A few moments ago there has been news on further follow up of Memorandum of Understanding (MOU) between the Government of the Republic of Indonesia with the Government of Tunisia on Family Planning and Reproductive Health (FP/RH) (Kompas, 24th April 2007, Pelita 25th April 2007). The news also reviewed some estimates on FP program achievement prior to the implementation of Indonesia Demographic and Health Survey (IDHS) 2007-2008. This news was receiving a positive response for further review.
Firstly, some evidences indicated that several MOUs have never been followed up with further actions. Proudly, this has never happened in DAMANDIRI foundation. Despite some of its MOUs are still pending, but mostly are implemented within short period of time.
Secondly, Indonesia used to be a reference for other countries, especially on FP/RH program. Around 4,000 overseas training participants from different countries have visited Indonesia to learn subjects related to their disciplines. Those visitors could be equal to President of a country, Ministers, until Head of Village in their own countries. Therefore, once Indonesia deserved an attribute of ‘Center for excellence’ in FP/RH international training program.

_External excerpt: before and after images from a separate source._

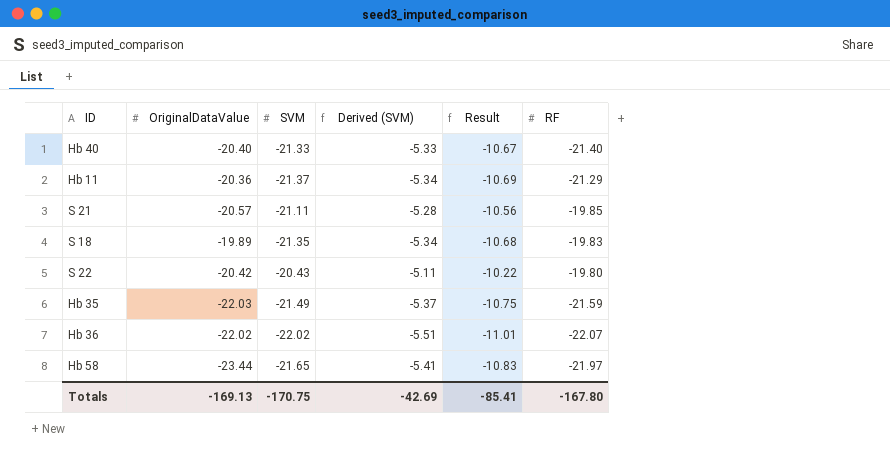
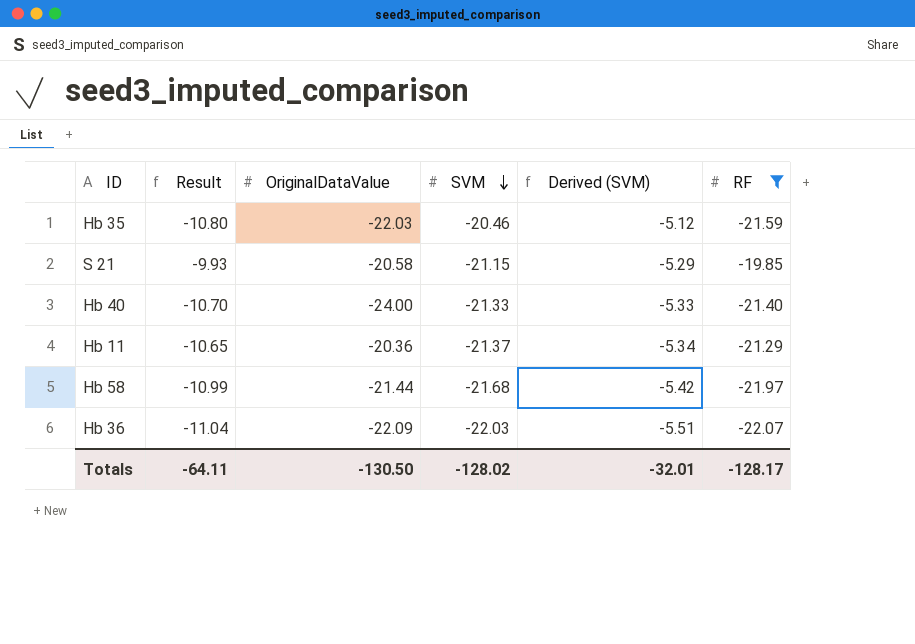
filter: none -> RF <= -19.85
row order: none -> SVM descending
column Result | formula: [SVM] * 0.5 -> [RF] * 0.5
column Result | position: 5 -> 2
Hb 35 | SVM: -21.49 -> -20.46
Hb 35 | Derived (SVM): -5.37 -> -5.12
S 21 | OriginalDataValue: -20.57 -> -20.58
S 21 | SVM: -21.11 -> -21.15
S 21 | Derived (SVM): -5.28 -> -5.29
Hb 40 | OriginalDataValue: -20.40 -> -24.00
Hb 58 | OriginalDataValue: -23.44 -> -21.44
Hb 58 | SVM: -21.65 -> -21.68
Hb 58 | Derived (SVM): -5.41 -> -5.42
Hb 36 | OriginalDataValue: -22.02 -> -22.09
Hb 36 | SVM: -22.02 -> -22.03
Totals | Result: -85.41 -> -64.11
Totals | OriginalDataValue: -169.13 -> -130.50
Totals | SVM: -170.75 -> -128.02
Totals | Derived (SVM): -42.69 -> -32.01
Totals | RF: -167.80 -> -128.17

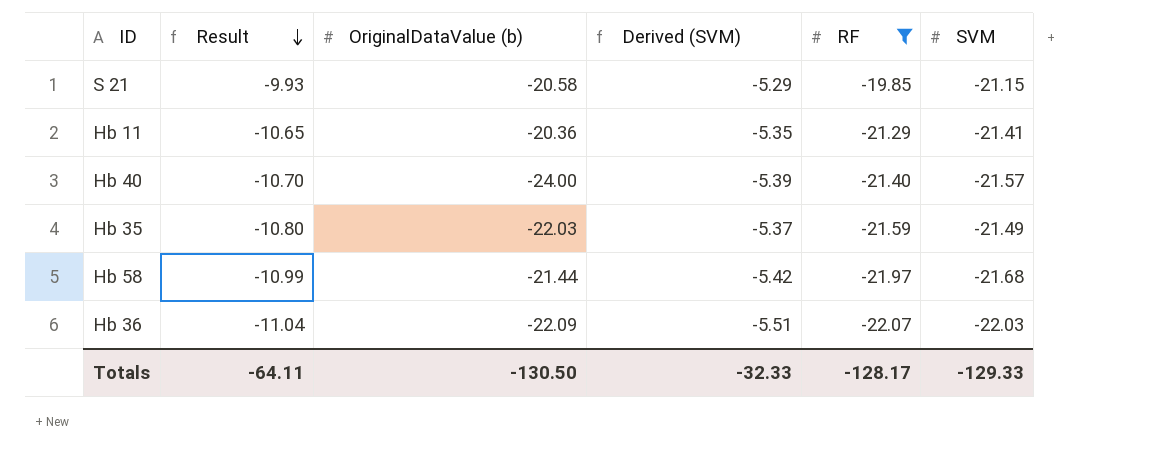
row order: SVM descending -> Result descending
column name: OriginalDataValue -> OriginalDataValue (b)
column SVM | position: 4 -> 6
Hb 11 | Derived (SVM): -5.34 -> -5.35
Hb 11 | SVM: -21.37 -> -21.41
Hb 40 | Derived (SVM): -5.33 -> -5.39
Hb 40 | SVM: -21.33 -> -21.57
Hb 35 | Derived (SVM): -5.12 -> -5.37
Hb 35 | SVM: -20.46 -> -21.49
Totals | Derived (SVM): -32.01 -> -32.33
Totals | SVM: -128.02 -> -129.33

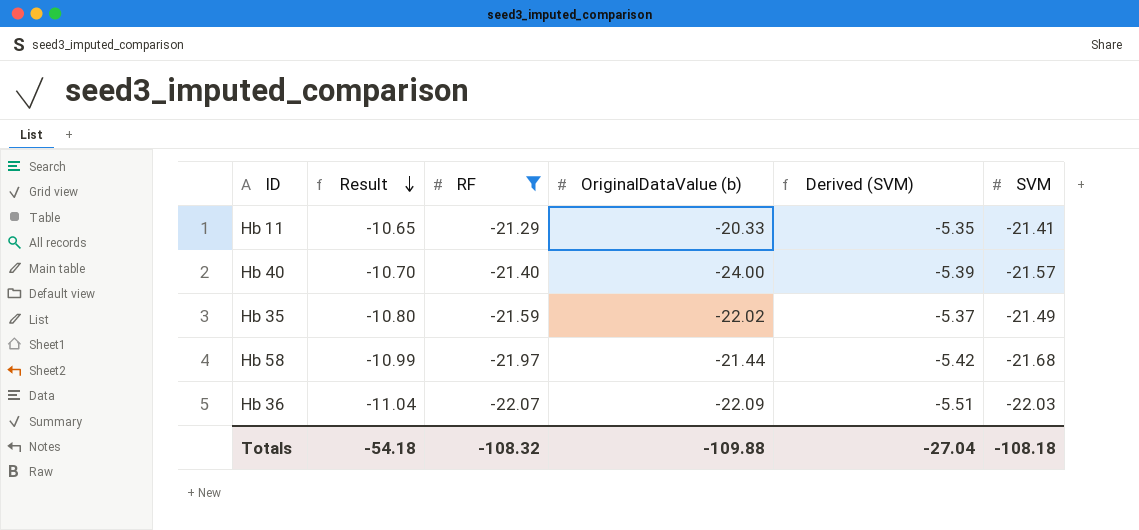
column RF | position: 5 -> 3
row S 21: -9.93 | -20.58 | -5.29 | -19.85 | -21.15 -> none
Hb 11 | OriginalDataValue (b): -20.36 -> -20.33
Hb 35 | OriginalDataValue (b): -22.03 -> -22.02
Totals | Result: -64.11 -> -54.18
Totals | RF: -128.17 -> -108.32
Totals | OriginalDataValue (b): -130.50 -> -109.88
Totals | Derived (SVM): -32.33 -> -27.04
Totals | SVM: -129.33 -> -108.18

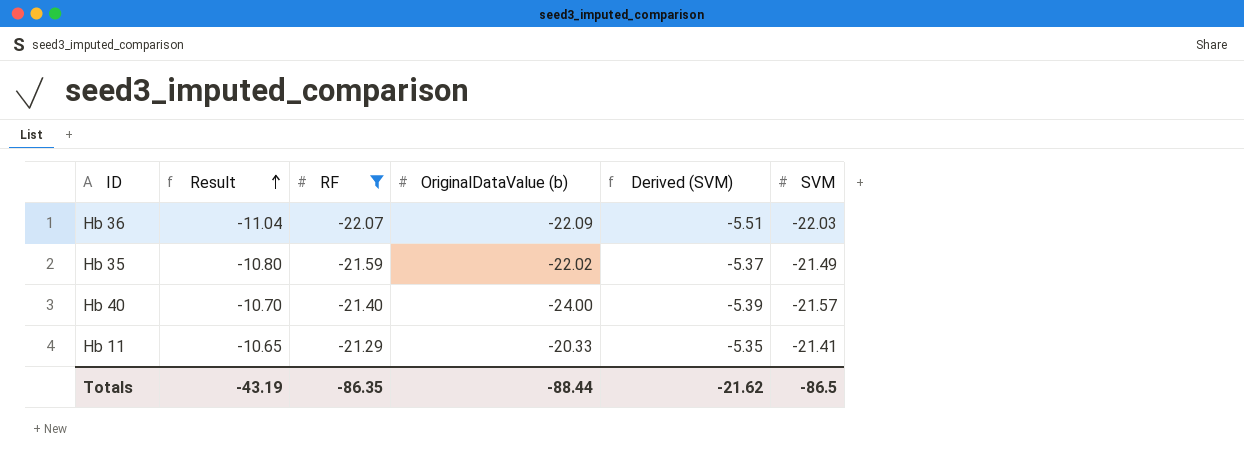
row order: Result descending -> Result ascending
row Hb 58: -10.99 | -21.97 | -21.44 | -5.42 | -21.68 -> none
Totals | Result: -54.18 -> -43.19
Totals | RF: -108.32 -> -86.35
Totals | OriginalDataValue (b): -109.88 -> -88.44
Totals | Derived (SVM): -27.04 -> -21.62
Totals | SVM: -108.18 -> -86.5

Additionally, Indonesia has also contributed to other developing nations in term of food security, the management of foreign assistance, agriculture development, and FP/RH field. It is imperative to note that a formed community institution so-called as POSYANDU in Indonesia, is also found in many other countries, as if they replicate the concept of POSYANDU into their own countries. The country of Tanzania in the Middle Africa even has conducted a demonstration plot in agriculture with experts and materials from Indonesia. Yet, whether this demonstration plot still exists in Tanzania, remains a question mark.
However, the current figures on participants of FP/RH international training programs has declined significantly due to reducing funds for such exchange training programs. Another reason is maybe the inclining of Indonesia’s rank among international society. These challenges should be addressed carefully, and effectively.
The other perspective that once attracted international attention was Indonesia’s success in reducing fertility level. This achievement put Indonesia into a high prestige, by which Prof Dr. Haryono Suyono was often invited to many international forums and events. As an example, he was invited to hearing sessions in US House of Representative twice. This phenomenon maybe does not belong to Indonesia anymore, as many other countries have also already achieved similar success. The remaining challenge is that Indonesia is still able to offer international participants some innovative strategy to cover gaps due to development impacts and current reforms. This point should have a special attention related to the implementation of upcoming IDHS in 2007-2008.
Beside providing figures on fertility and mortality level, the IDHS also provides information on community participation in FP/RH, level of knowledge among others in HIV/AIDS, and also utilization of health services and its personnel.
Once again, Tunisia is considered as a moderate moslem country, especially with regard to FP/RH program. Indonesia is actually belonging to similar moderation, except this is rarely documented and thus hardly ever socialized to the international society.
In brief, it is challenging to maintain our performance in both national and international arena and keep up our record.